* _Exercise description_
The listing, minus its pictures, is to be given again exactly.

* _The records_
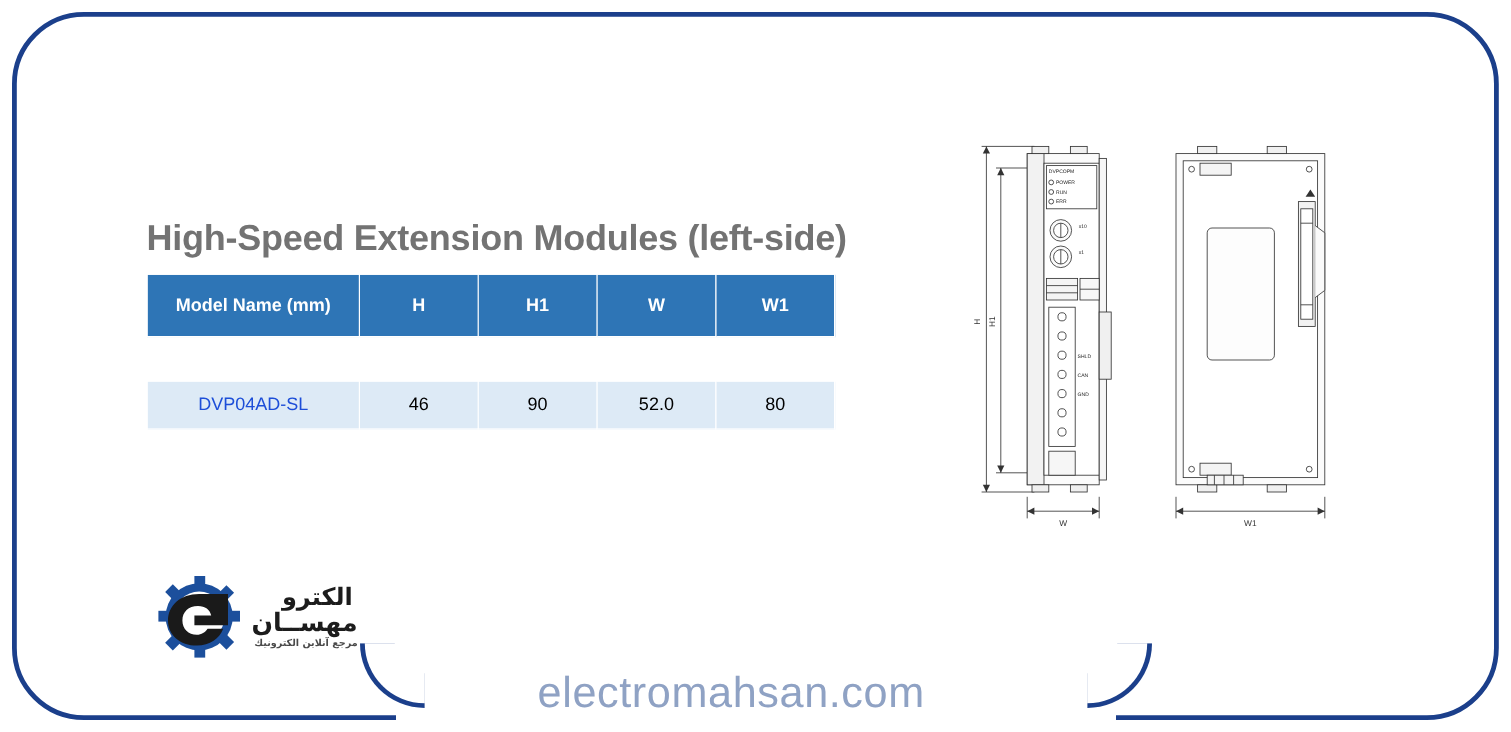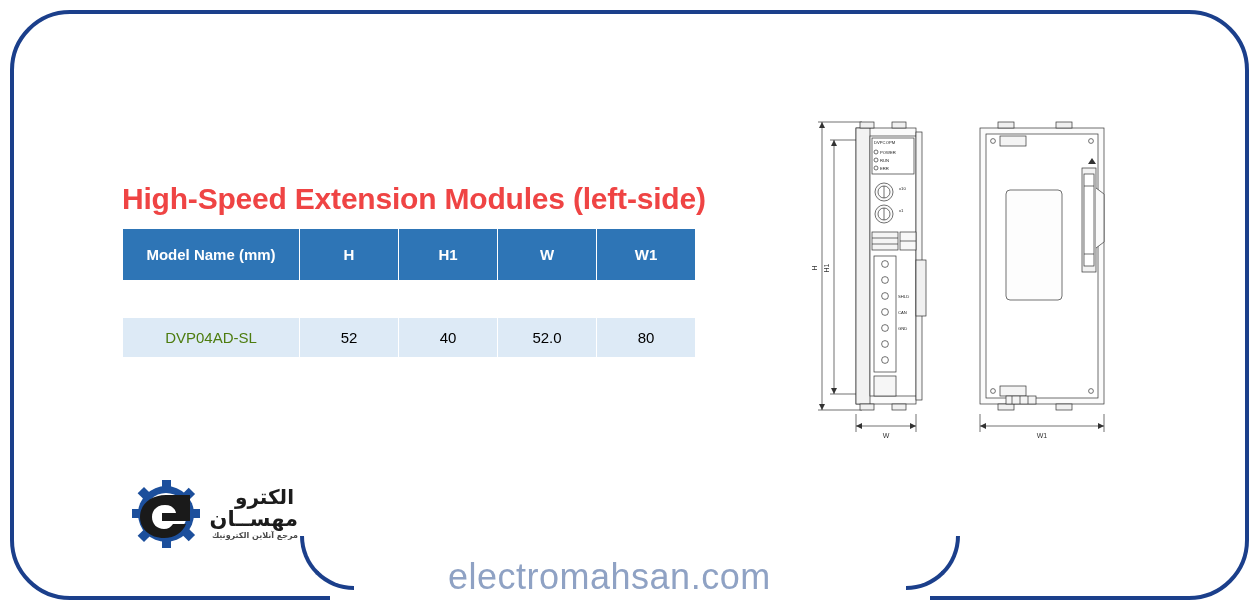--- a/index.html
+++ b/index.html
@@ -32,7 +32,7 @@
   
   #title{
     position:absolute;left:122px;top:182px;
-    font-size:30px;font-weight:bold;color:#ef4444;
+    font-size:30px;font-weight:bold;color:#737373;
     letter-spacing:-0.2px;white-space:nowrap;
   }
   

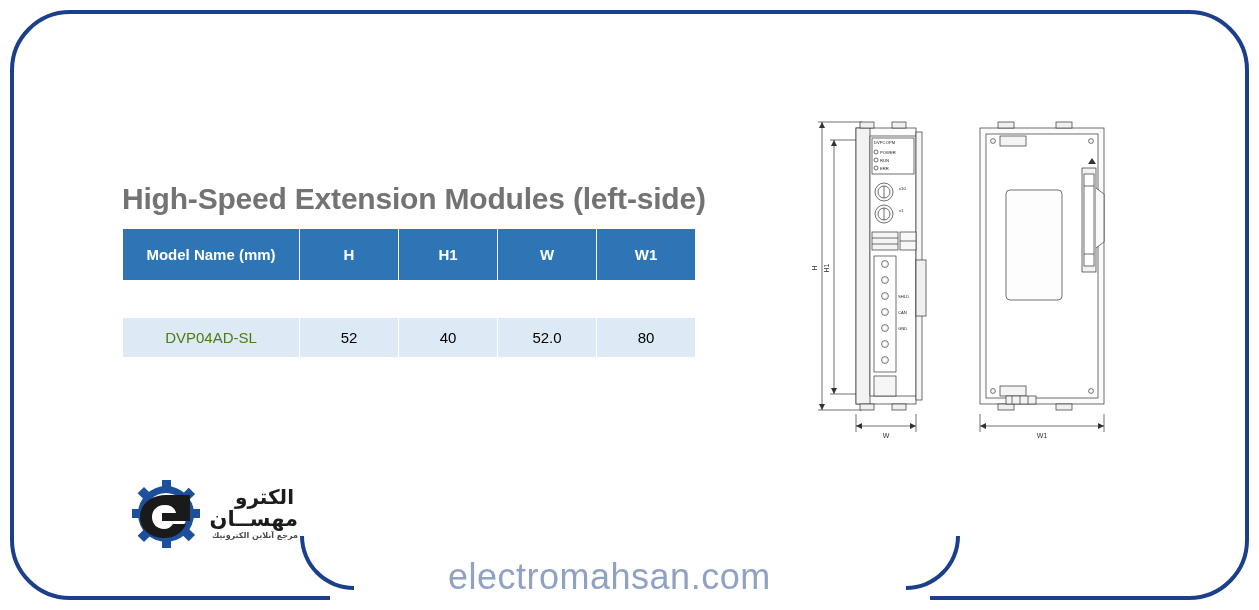--- a/index.html
+++ b/index.html
@@ -54,7 +54,7 @@
     height:37px;text-align:center;vertical-align:middle;
     border:1px solid #ffffff;
   }
-  #spec-table td.model{color:#4d7c0f;}
+  #spec-table td.model{color:#1d4ed8;}
   #spec-table td.val{color:#000000;}
   
   #logo{

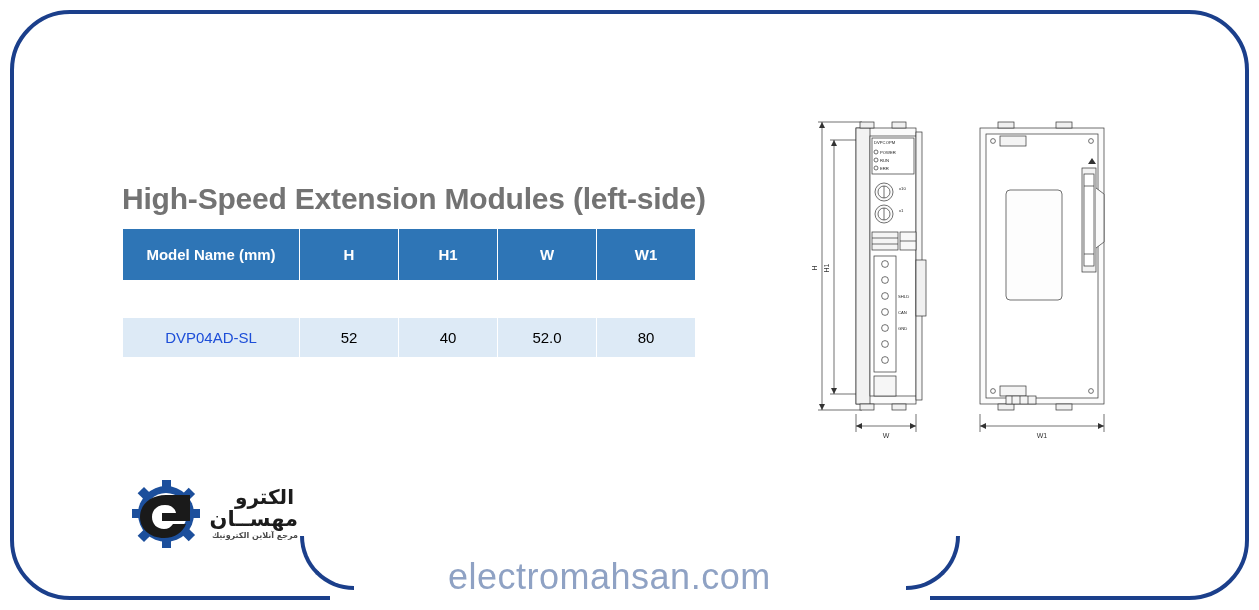--- a/index.html
+++ b/index.html
@@ -97,7 +97,7 @@
     </tr>
     <tr>
       <td class="model">DVP04AD-SL</td>
-      <td class="val">52</td>
+      <td class="val">46</td>
       <td class="val">40</td>
       <td class="val">52.0</td>
       <td class="val">80</td>

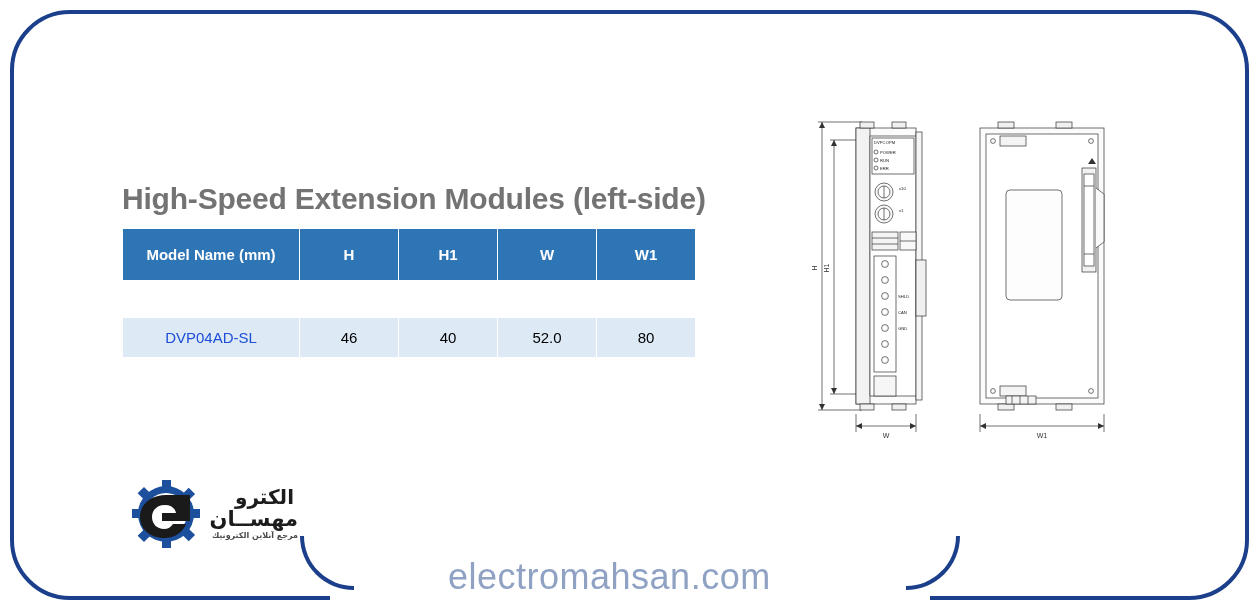--- a/index.html
+++ b/index.html
@@ -98,7 +98,7 @@
     <tr>
       <td class="model">DVP04AD-SL</td>
       <td class="val">46</td>
-      <td class="val">40</td>
+      <td class="val">90</td>
       <td class="val">52.0</td>
       <td class="val">80</td>
     </tr>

* _Exercise result_
--- a/index.html
+++ b/index.html
@@ -32,7 +32,7 @@
   
   #title{
     position:absolute;left:122px;top:182px;
-    font-size:30px;font-weight:bold;color:#ef4444;
+    font-size:30px;font-weight:bold;color:#737373;
     letter-spacing:-0.2px;white-space:nowrap;
   }
   

--- a/index.html
+++ b/index.html
@@ -54,7 +54,7 @@
     height:37px;text-align:center;vertical-align:middle;
     border:1px solid #ffffff;
   }
-  #spec-table td.model{color:#4d7c0f;}
+  #spec-table td.model{color:#1d4ed8;}
   #spec-table td.val{color:#000000;}
   
   #logo{

--- a/index.html
+++ b/index.html
@@ -97,7 +97,7 @@
     </tr>
     <tr>
       <td class="model">DVP04AD-SL</td>
-      <td class="val">52</td>
+      <td class="val">46</td>
       <td class="val">40</td>
       <td class="val">52.0</td>
       <td class="val">80</td>

--- a/index.html
+++ b/index.html
@@ -98,7 +98,7 @@
     <tr>
       <td class="model">DVP04AD-SL</td>
       <td class="val">46</td>
-      <td class="val">40</td>
+      <td class="val">90</td>
       <td class="val">52.0</td>
       <td class="val">80</td>
     </tr>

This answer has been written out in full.